◆ **Problem to work on**
From the line containing "POSATERIATAVOLA & CUCINA: 6" down to the final entry below, restate each line word for word.

Source data:
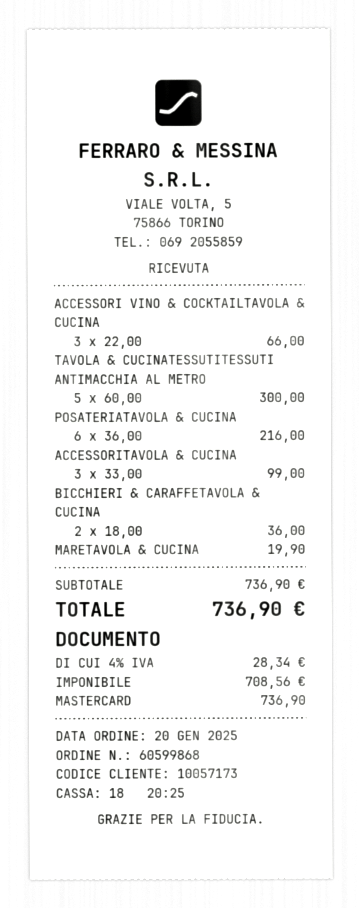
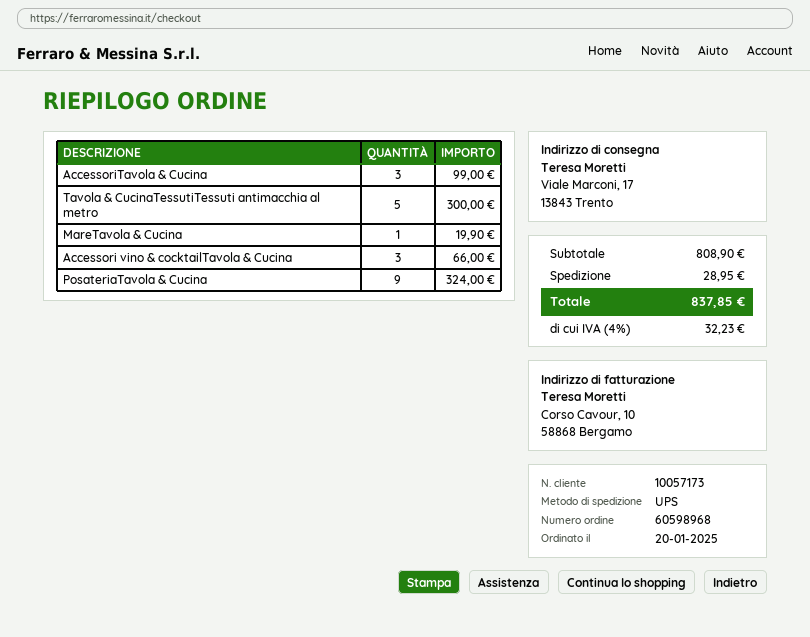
order number: 60599868 -> 60598968
POSATERIATAVOLA & CUCINA: 6 for 216.00 -> 9 for 324.00
BICCHIERI & CARAFFETAVOLA & CUCINA: 2 for 36.00 -> none
subtotal: 736.90 -> 808.90
shipping: none -> 28.95
tax: 4% = 28.34 -> 4% = 32.23
total: 736.90 -> 837.85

◆ **Answer to this problem**
POSATERIATAVOLA & CUCINA: 6 for 216.00 -> 9 for 324.00
BICCHIERI & CARAFFETAVOLA & CUCINA: 2 for 36.00 -> none
subtotal: 736.90 -> 808.90
shipping: none -> 28.95
tax: 4% = 28.34 -> 4% = 32.23
total: 736.90 -> 837.85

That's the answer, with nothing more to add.